4. Extremely high-risk sports
Some plans cover adventure sports, but they are available as add-ons. You pay an extra charge on top of the premium when you buy an add-on. Hazardous sports and activities are not covered. Sports like bungee jumping, skydiving, scuba diving, etc., are dangerous and can lead to life-threatening situations. If there are any injuries or hospital stays because of taking part in extreme high-risk sports, your travel insurance plan will not cover you. If you are choosing adventure sports as an add-on, check the brochure to know what the plan covers and to what extent.
5. Medical tourism
Travel insurance plans do not cover medical tourism when you travel inside and outside the US. For instance, if you are traveling to Italy to get a rhinoplasty, your plan will not cover the hospital stays, prescription drugs, tests, scans, X-rays, etc. You are responsible for paying all the expenses. Your plan will cover you only for the expected illnesses and injuries that may occur during a trip that is not related to a pre-existing condition or a planned surgery.
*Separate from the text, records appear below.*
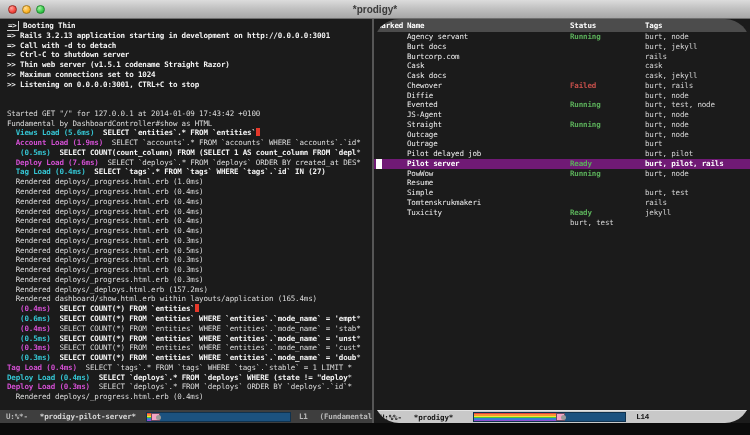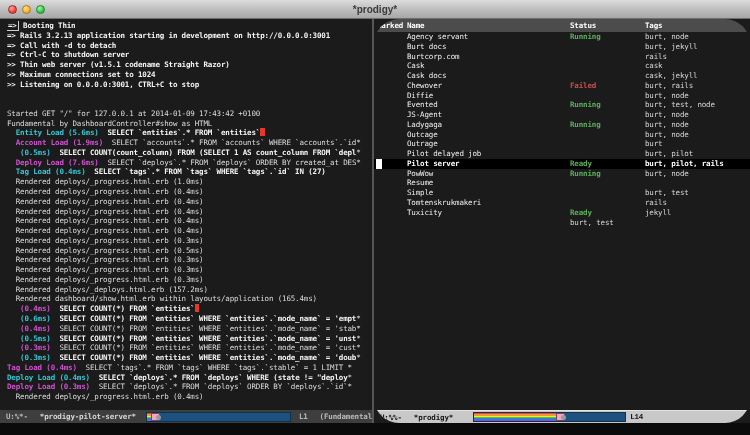"Ladygaga" span.name { text: Ladygaga -> Straight }
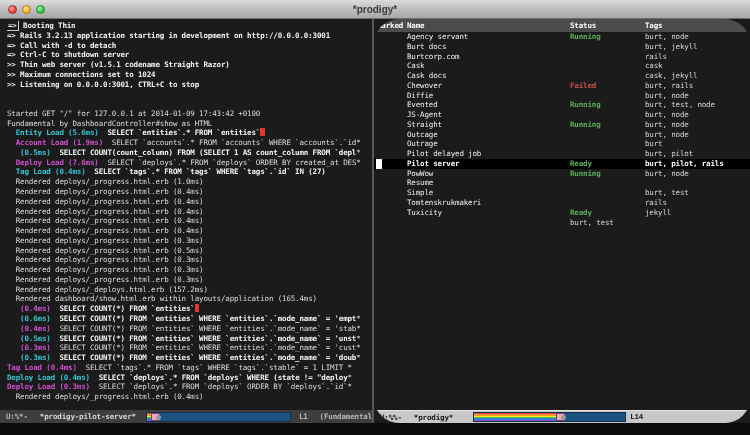"Entity Load (5.6ms)" span.seg-c { text: Entity -> Views }
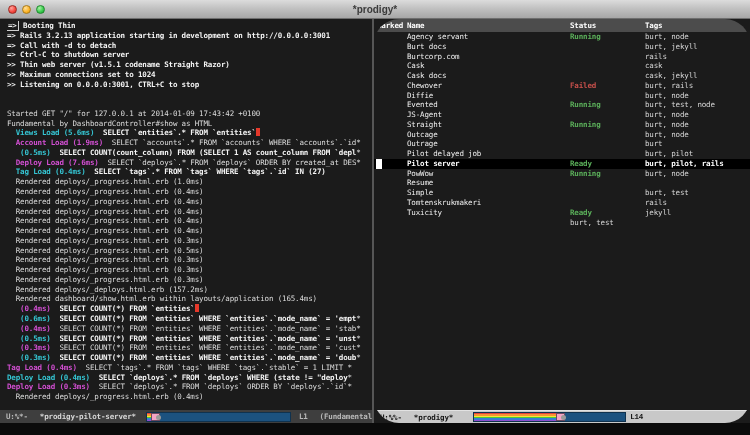"Pilot server" .row.selected { background: #000000 -> #701a75 }
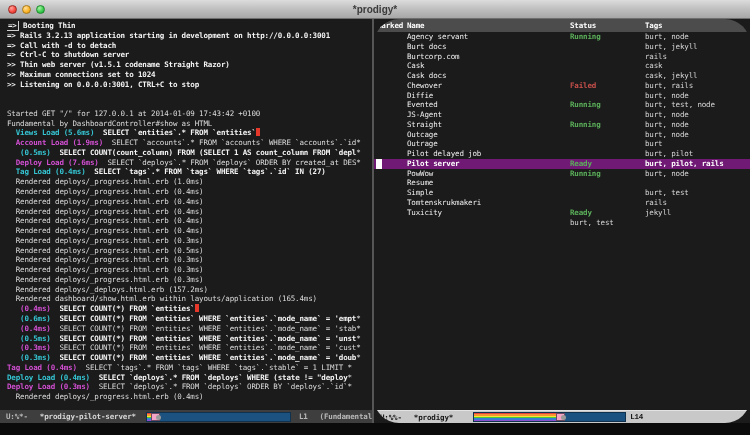"L14" .modeline-right .ml-line { margin-left: 4px -> 10px }
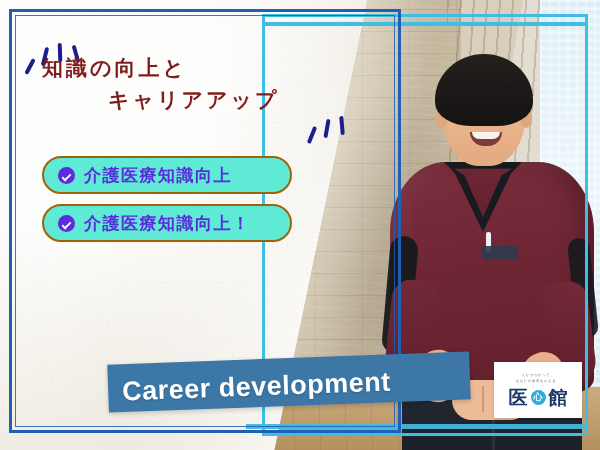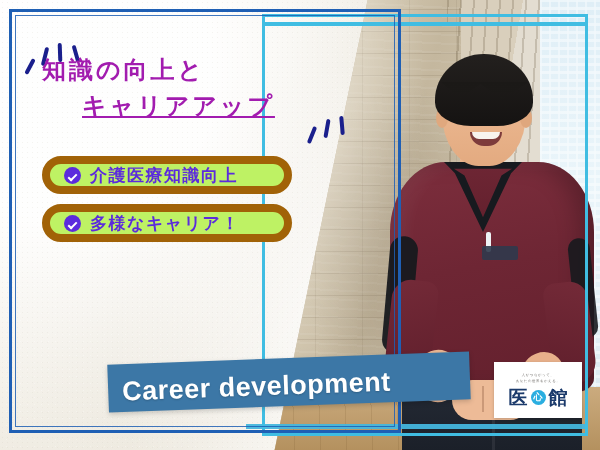"知識の向上と" .headline { color: #a21caf -> #7f1d1d; font-size: 24px -> 21px }
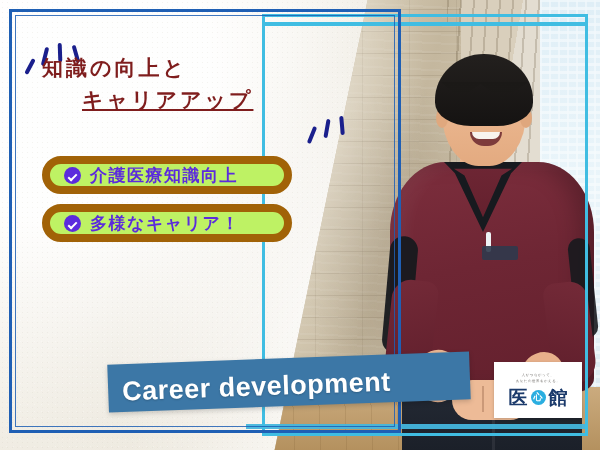"キャリアアップ" .hl2 { margin-left: 40px -> 66px; text-decoration: underline -> none }
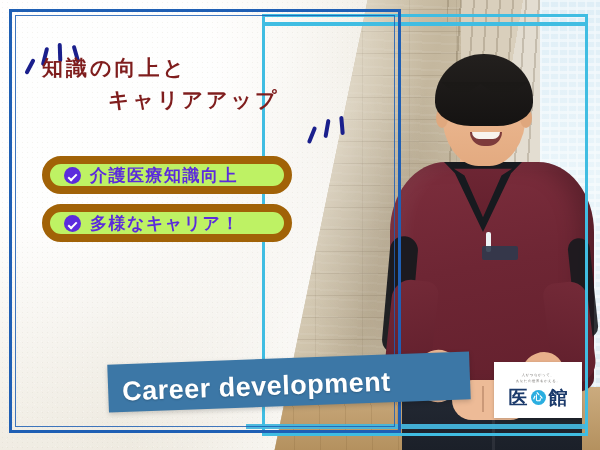"介護医療知識向上" .pill { background: #bef264 -> #5eead4; border: 8px solid #a16207 -> 2px solid #a16207 }
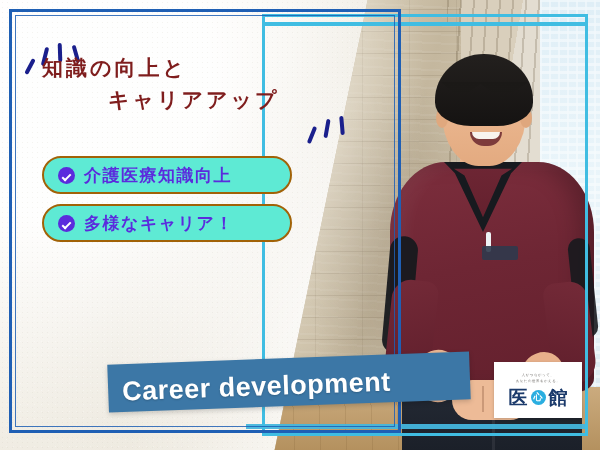"多様なキャリア！" span.pill-label { text: 多様なキャリア -> 介護医療知識向上 }
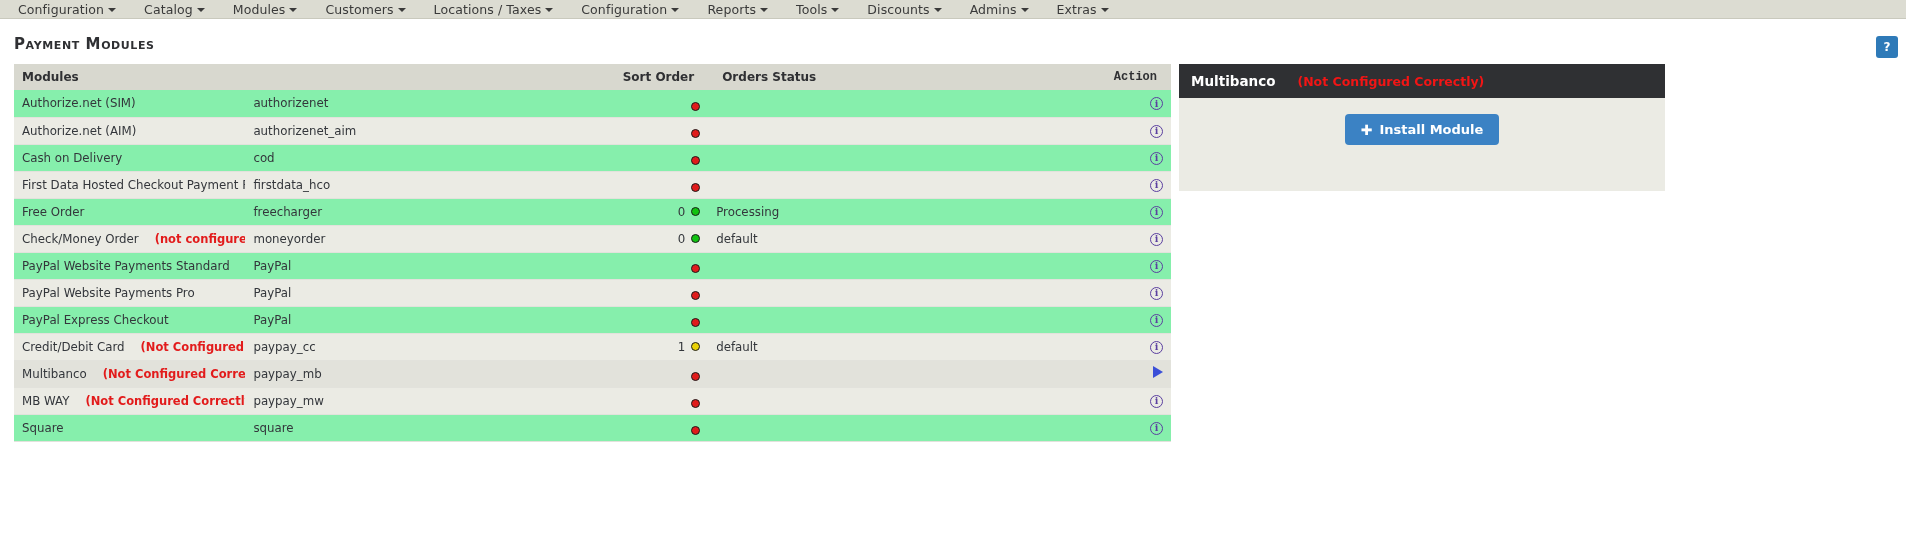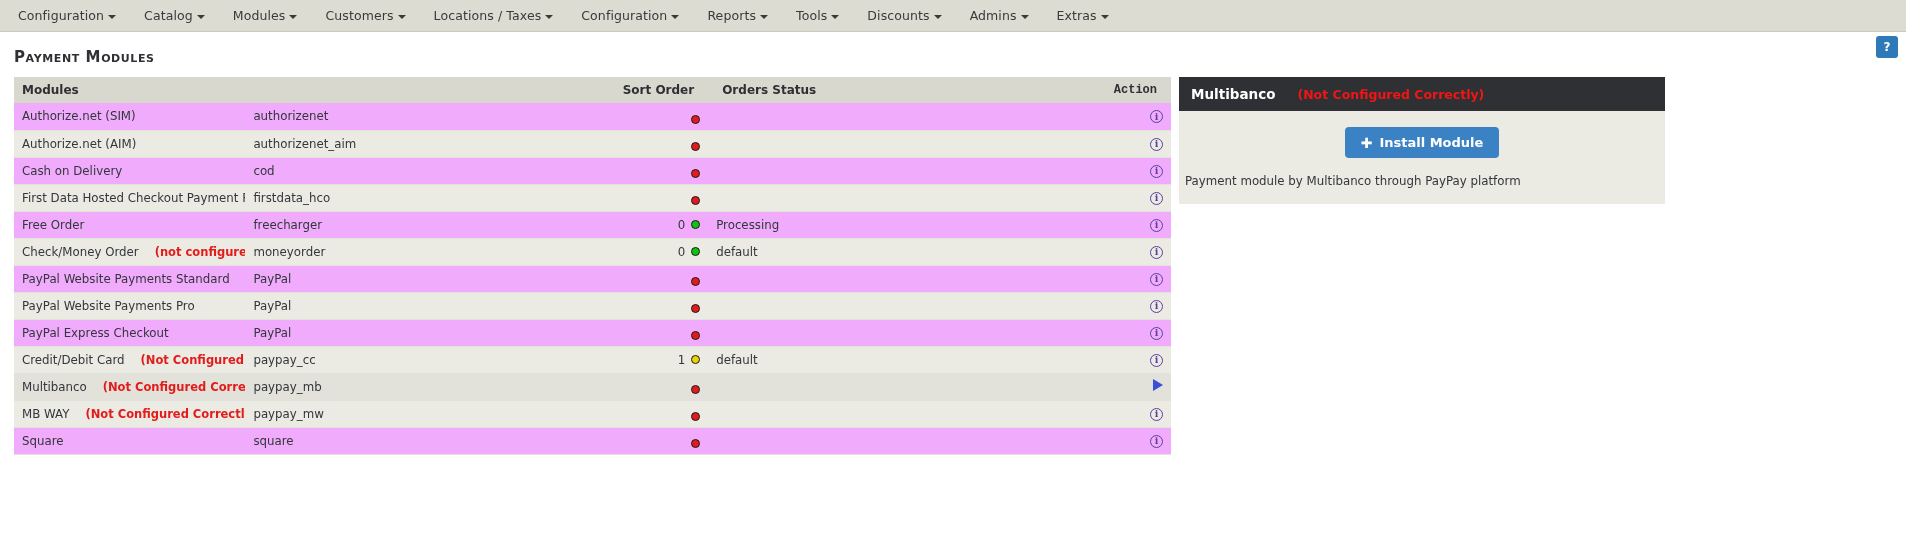"Configuration" .menubar { height: 32px -> 19px }
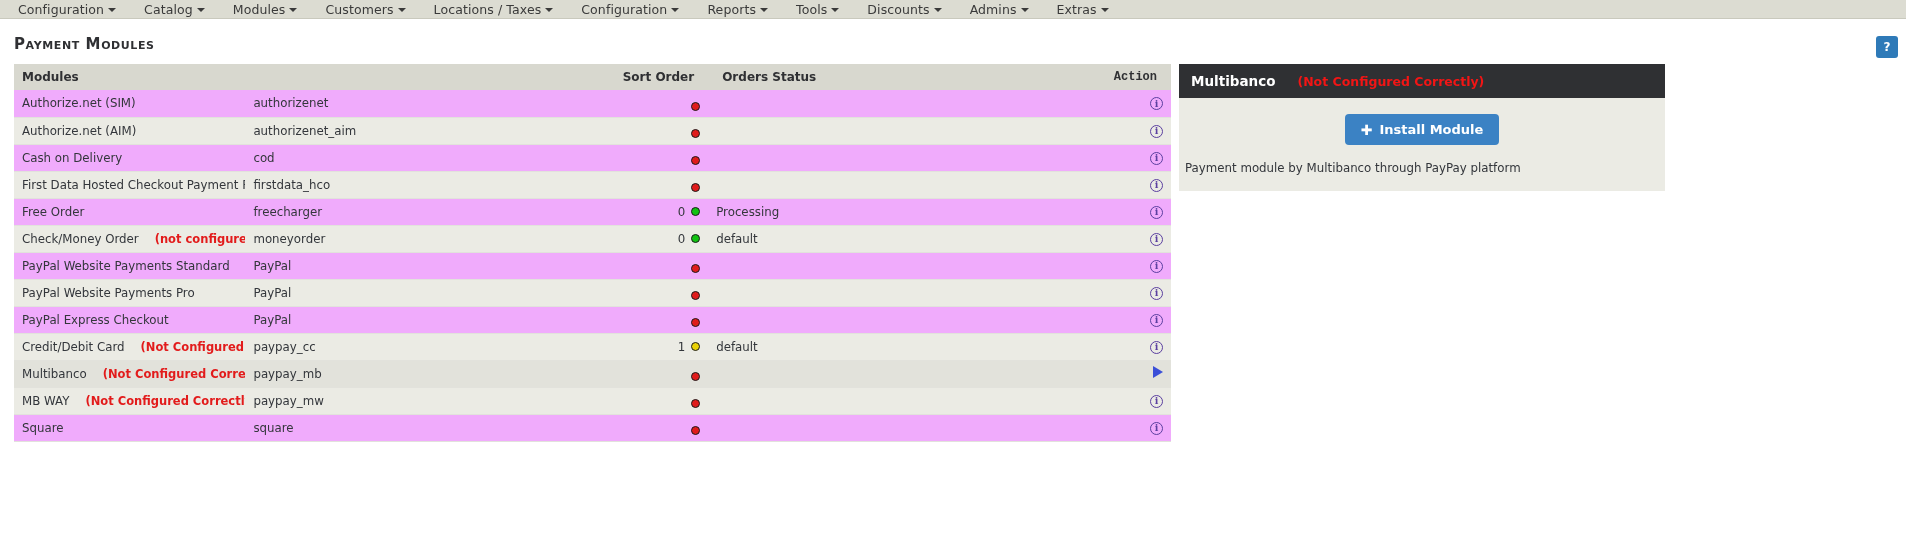"Authorize.net (SIM)" .modules-table tbody tr.odd { background: #f0abfc -> #86efac }
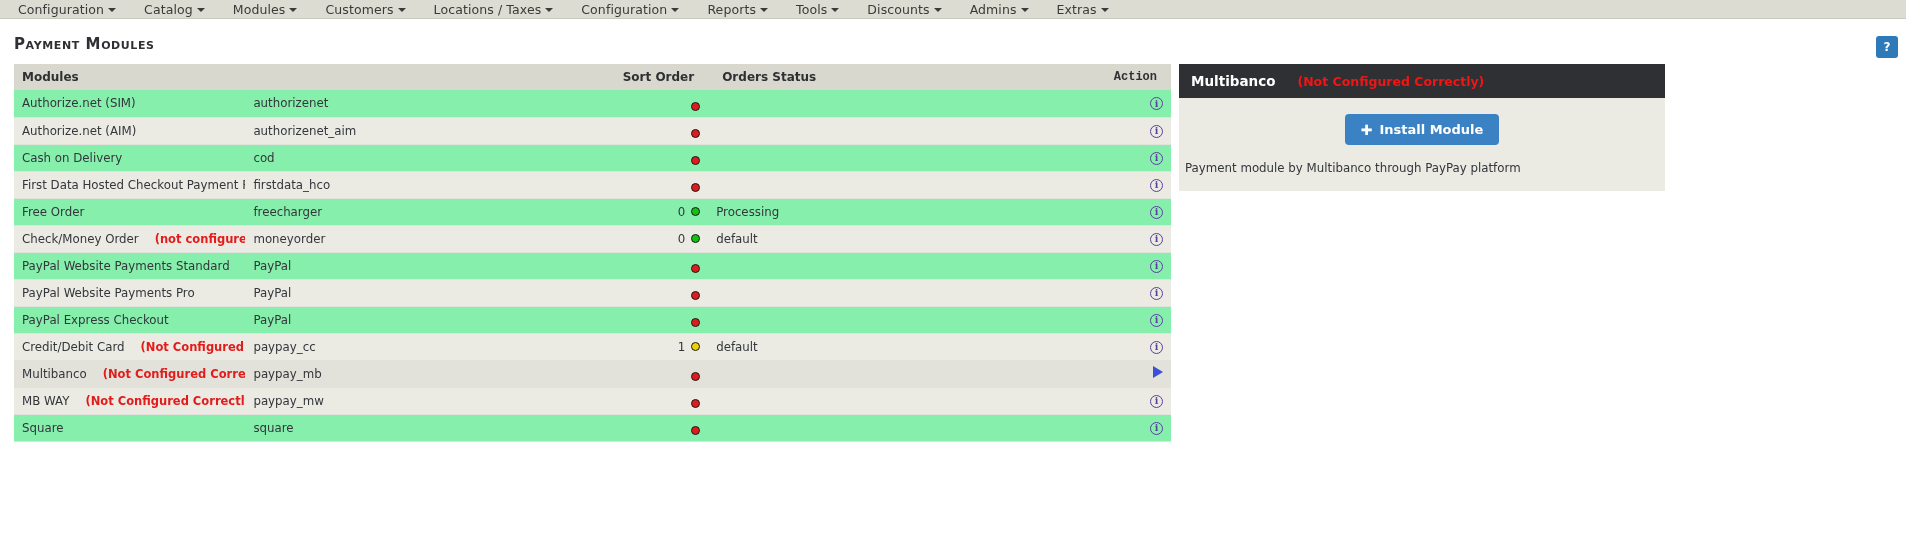"Payment module by Multibanco through" div.panel-desc { html: <div>Payment module by Multibanco through PayPay platform</div> -> none }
6. Alcohol or drug intoxication
The plan will not cover the medical expenses if the insurer meets with an accident due to alcohol intoxication. Instead, the insurer pays these hospital fees and medical charges. The plan will cover accidents that are not under drug or alcohol abuse.
7. Attempting suicide or self-harm
Travel insurance policies do not cover any medical treatment for self-harm or suicide attempts. If the insured injures themselves purposely during a trip or attempts to end their lives in an unstable mind, the plan will not cover any financial losses. The insurer must take care of all medical expenses, including prescriptions, hospital stays, diagnostic procedures, routine follow-ups, doctor’s visits, and psychiatric treatment.
8. War, civil disorder, and riots
Sometimes there can be unruly situations in your destination country, and you may fall victim to them. Political unrest, civil disorder, war, riots, and military actions cannot be predicted before travel. If any of these situations arrive and you get injured in the process, your insurance plan will not take any responsibility for the medical treatment. For example, if wounded or injured during a political unrest situation, you cannot take your insurance card and expect cashless treatments at the clinics or hospitals. The insurer is expected to meet the medical costs.
9. Dental treatment
Travel insurance policies cover dental emergencies only if you have met with an accident. The plan does not cover routine dental checkups, doctor’s visits, tooth filing, etc. If there is sudden pain in a healthy tooth, a new gum infection, or dental surgery due to an unfortunate accident, the plan can cover your losses.
A point to remember
Travel insurance does not cover cancellations for everything. Canceling trips is a primary concern for most travelers. Travel insurance provides coverage for cancellation and interruptions, but the reason for the cancellation must be mentioned in the policy. Travel insurance policies provide a list of covered reasons for trip cancellation. You will not be covered if your reason is not on the list.
Any cancellations for medical reasons need to be recommended and documented by a doctor. For instance, you cannot simply cancel a trip because a family member is sick. You must see a doctor and have that doctor make that recommendation. You can upgrade your plan to Cancel for Any Reason to prevent financial losses. Travel insurance coverage typically reimburses up to 75% of your total trip costs if you cancel your trip for any reason not listed in the standard coverage.
While buying a travel insurance policy, you often skip what the policy excludes and pay more attention to what the policy includes. Unfortunately, this is where most people make mistakes. Policy exclusions are as crucial as reading other terms and conditions stated in the brochure. Once you know what your plan does not cover, you will refrain from doing those activities or getting into those situations. So, review the brochure, take policy exclusions seriously, and travel safely!